_Activity_:
In the data, extract each line that holds the string "discount".

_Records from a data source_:

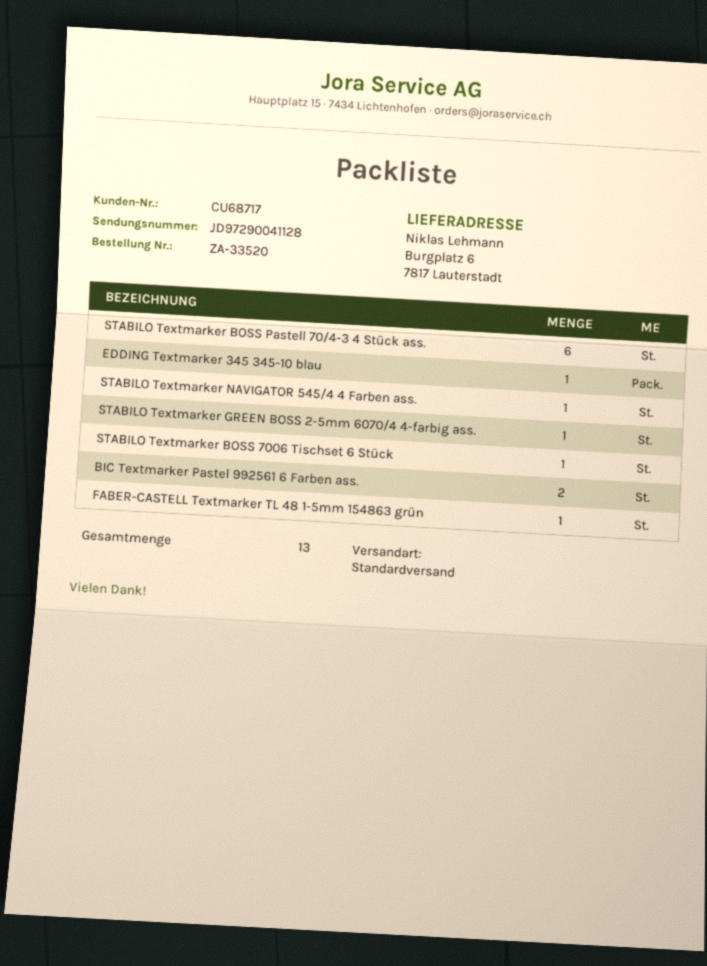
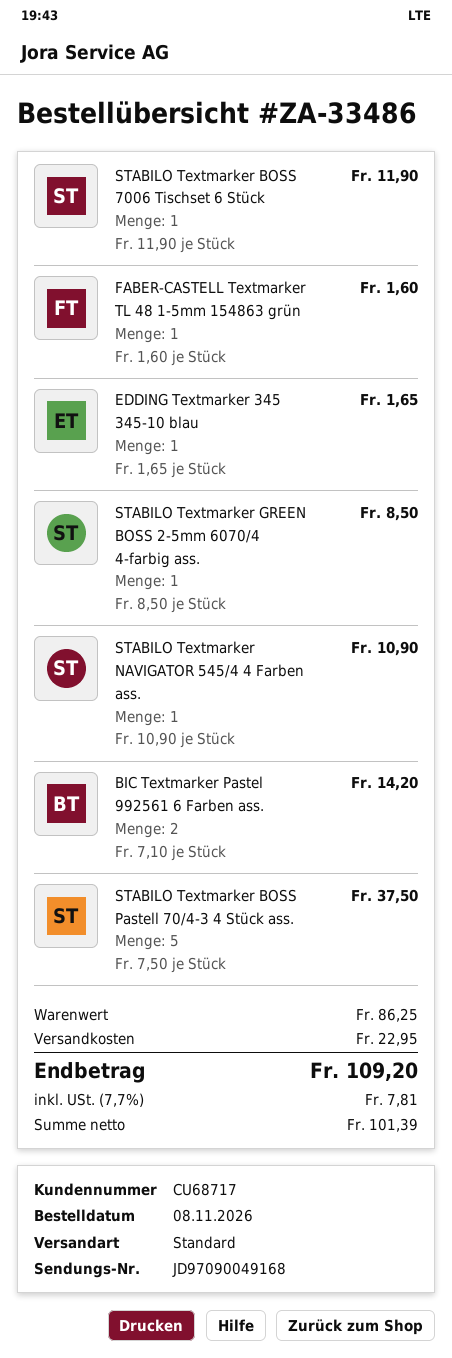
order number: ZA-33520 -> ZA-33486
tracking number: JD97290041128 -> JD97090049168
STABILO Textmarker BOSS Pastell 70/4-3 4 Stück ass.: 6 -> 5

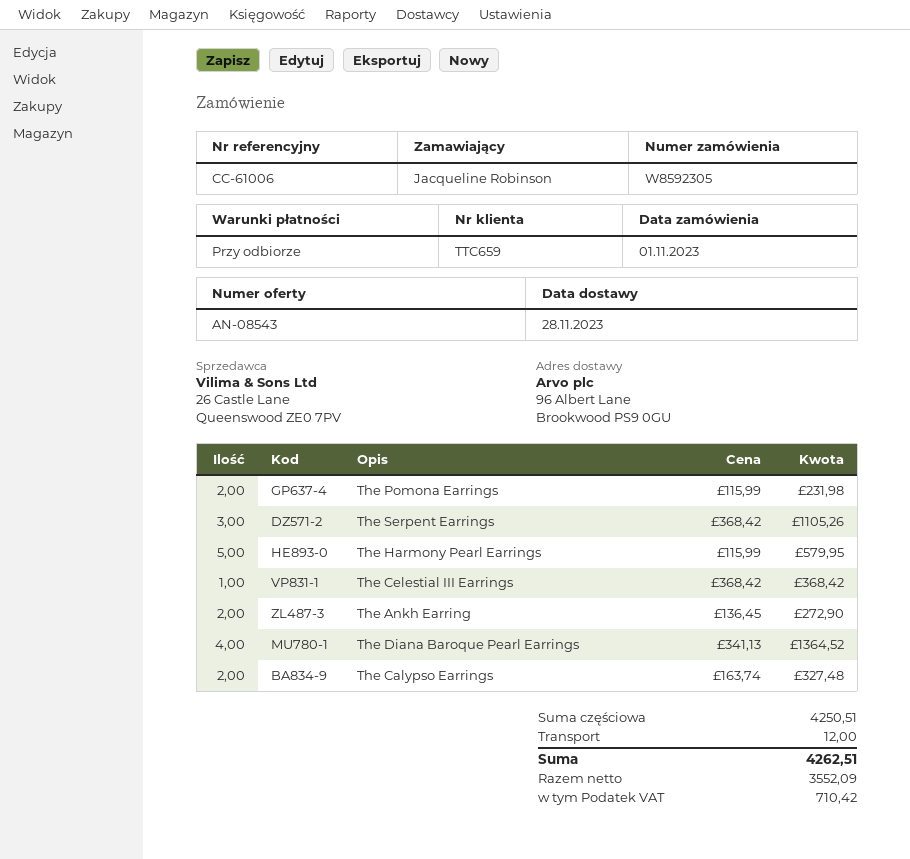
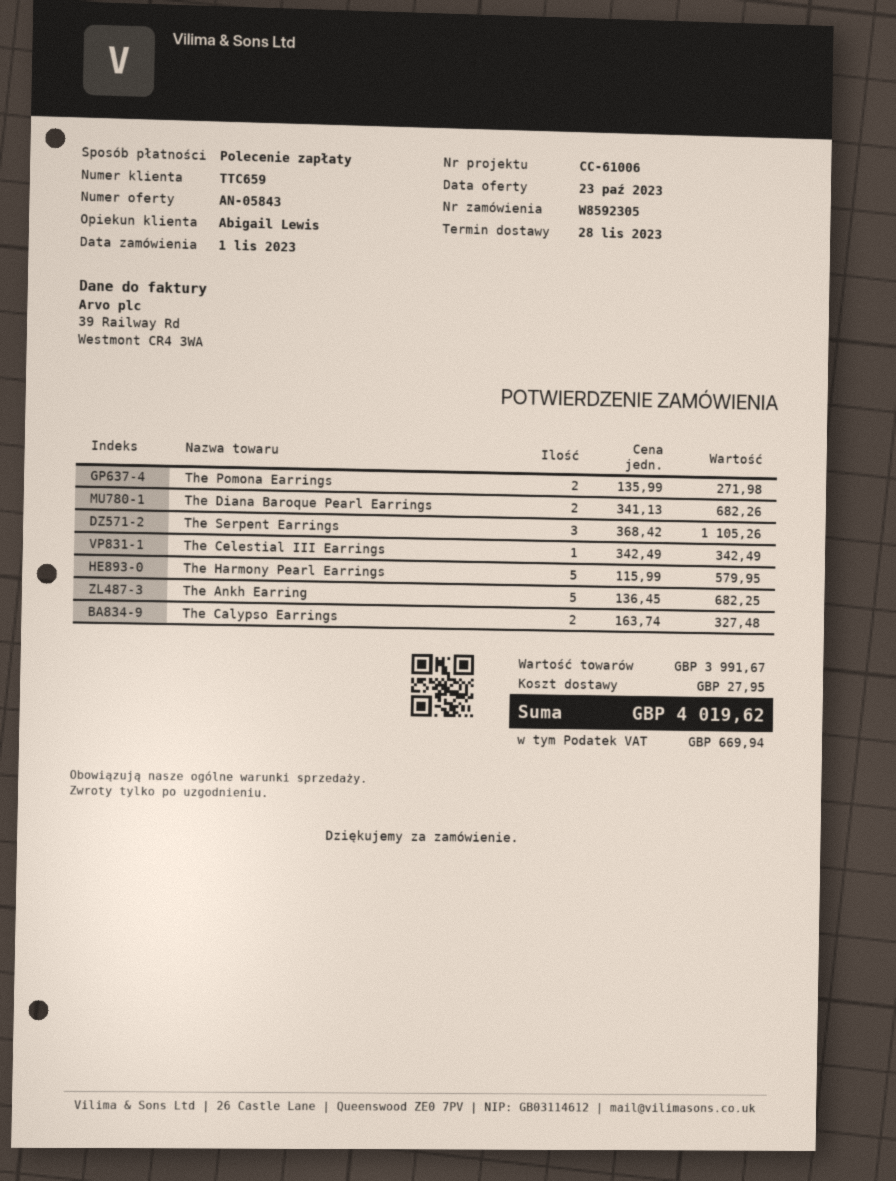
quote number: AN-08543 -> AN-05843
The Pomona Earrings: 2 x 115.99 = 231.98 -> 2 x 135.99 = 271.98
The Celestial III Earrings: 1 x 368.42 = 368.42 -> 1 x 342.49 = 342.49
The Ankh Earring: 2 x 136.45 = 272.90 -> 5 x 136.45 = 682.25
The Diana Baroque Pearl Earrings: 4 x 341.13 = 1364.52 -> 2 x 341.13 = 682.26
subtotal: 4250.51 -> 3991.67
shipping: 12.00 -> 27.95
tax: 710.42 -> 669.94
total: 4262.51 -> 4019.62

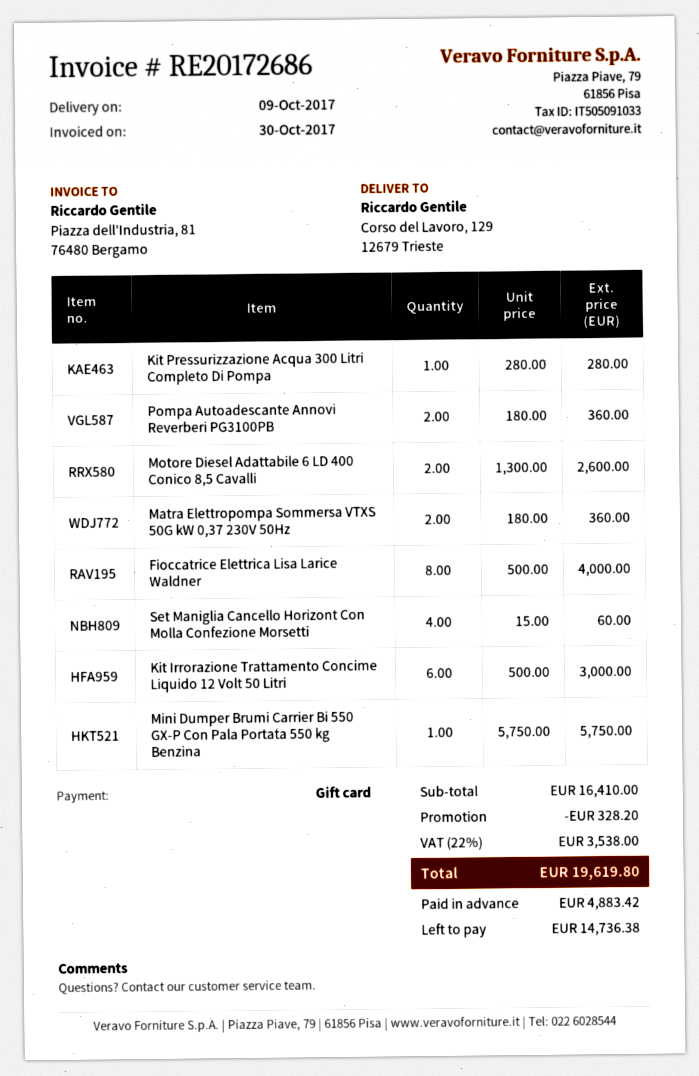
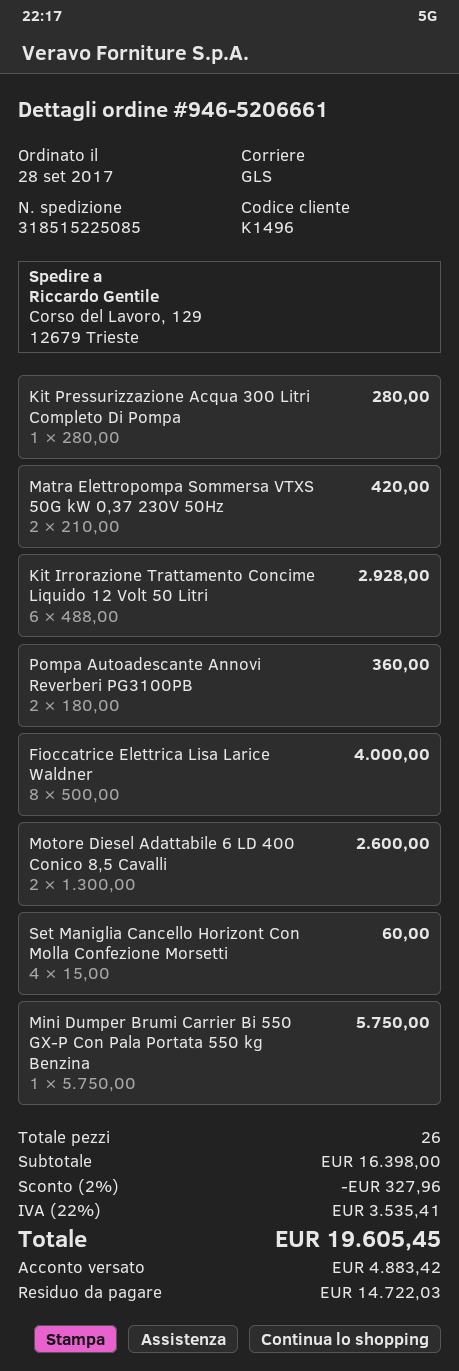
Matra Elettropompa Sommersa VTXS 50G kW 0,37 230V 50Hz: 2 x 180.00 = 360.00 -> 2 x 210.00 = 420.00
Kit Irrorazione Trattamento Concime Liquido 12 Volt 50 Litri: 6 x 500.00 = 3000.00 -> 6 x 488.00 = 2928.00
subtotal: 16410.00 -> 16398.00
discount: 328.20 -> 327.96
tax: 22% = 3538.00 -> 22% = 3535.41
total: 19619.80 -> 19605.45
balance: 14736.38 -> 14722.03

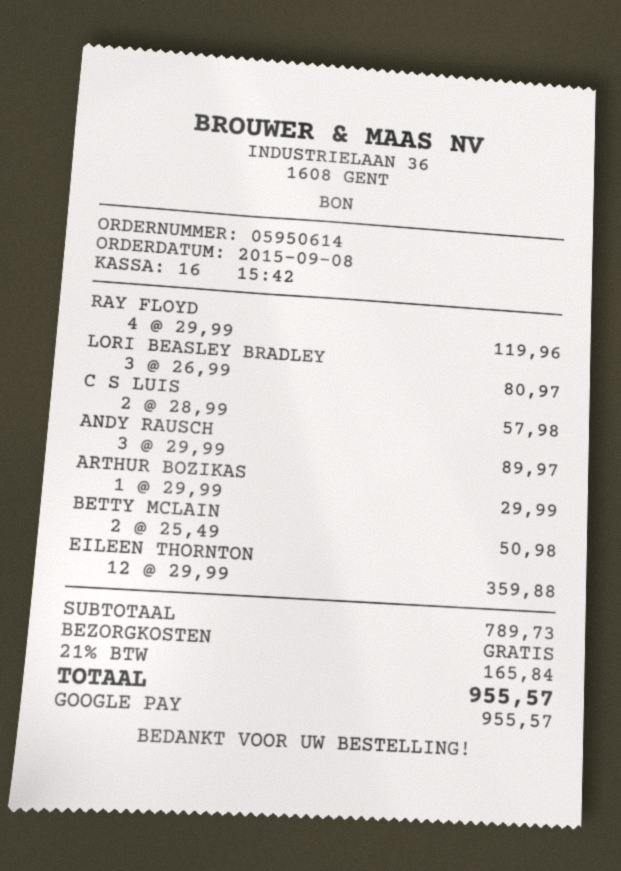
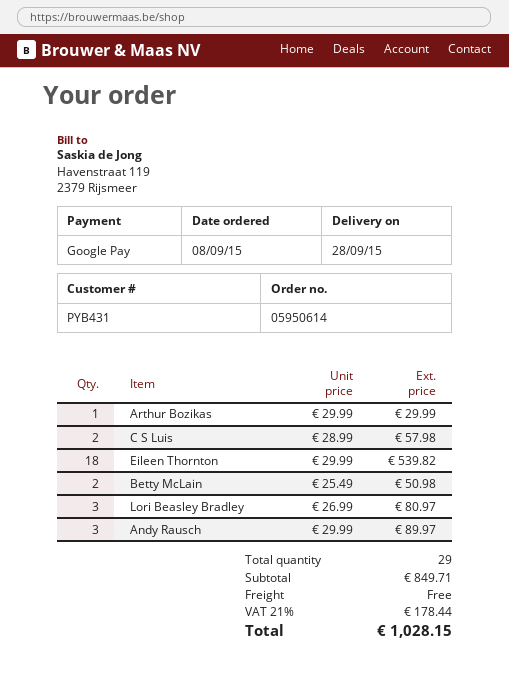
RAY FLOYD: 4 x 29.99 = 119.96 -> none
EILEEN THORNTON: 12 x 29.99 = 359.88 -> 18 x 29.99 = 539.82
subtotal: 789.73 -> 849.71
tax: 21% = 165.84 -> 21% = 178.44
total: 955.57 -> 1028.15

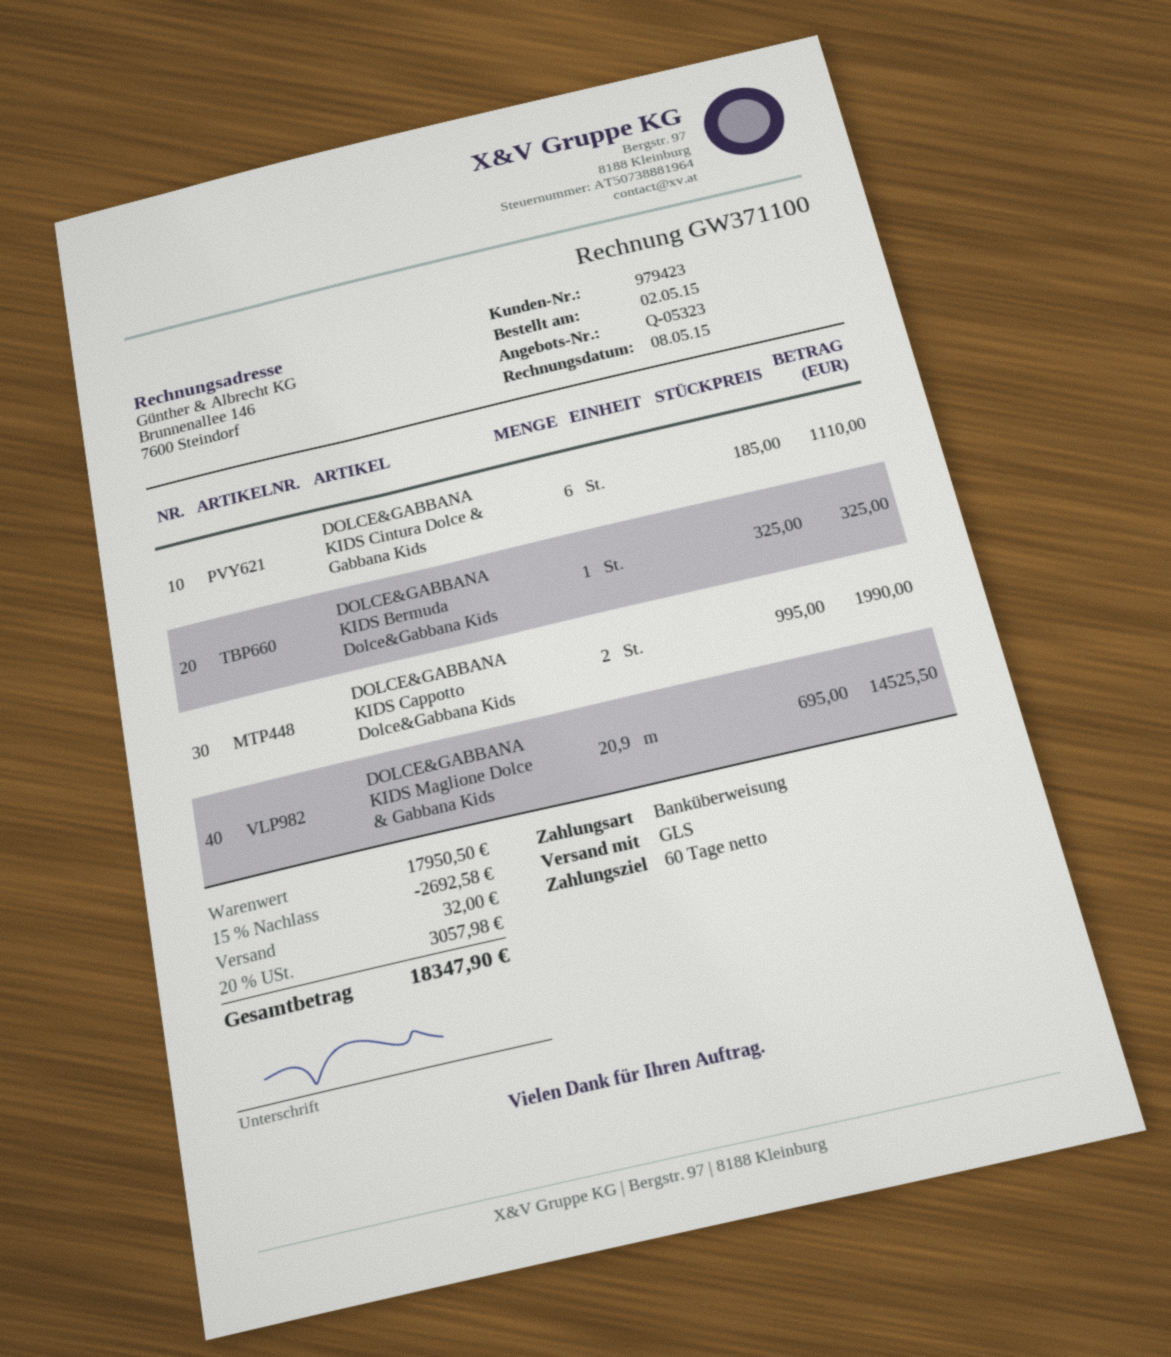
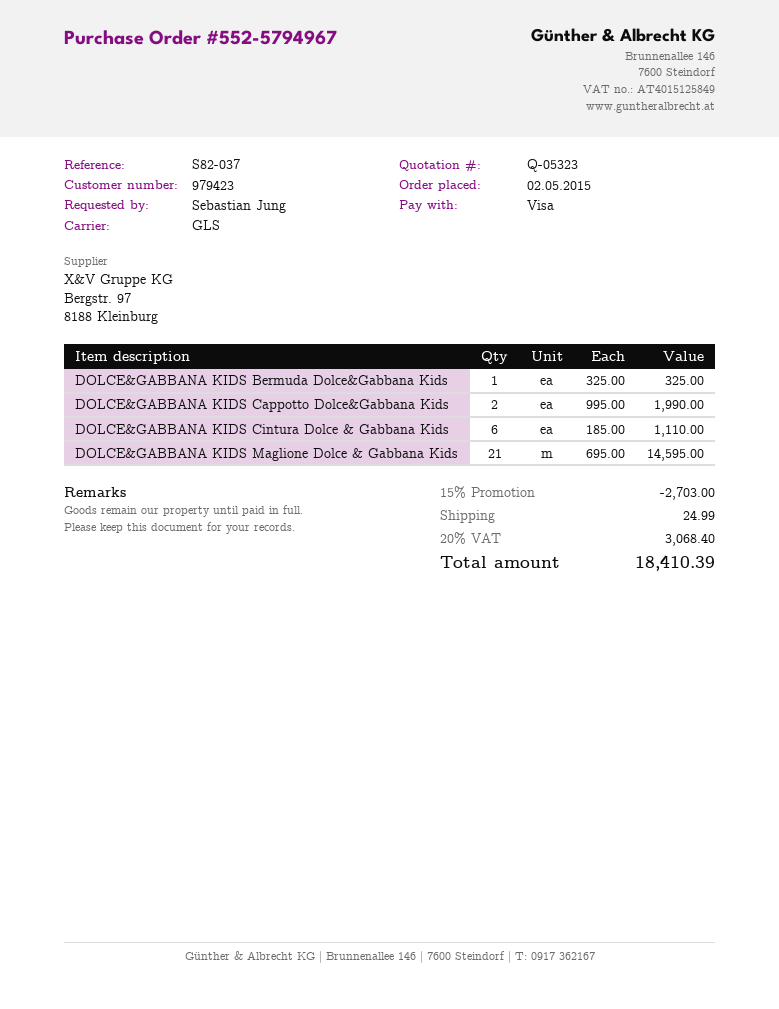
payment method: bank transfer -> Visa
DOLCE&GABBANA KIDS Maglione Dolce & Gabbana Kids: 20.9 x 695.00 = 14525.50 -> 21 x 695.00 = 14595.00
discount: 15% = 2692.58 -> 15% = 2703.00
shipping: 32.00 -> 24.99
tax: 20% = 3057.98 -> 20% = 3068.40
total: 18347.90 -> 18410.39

_Task solution_:
discount: 328.20 -> 327.96
discount: 15% = 2692.58 -> 15% = 2703.00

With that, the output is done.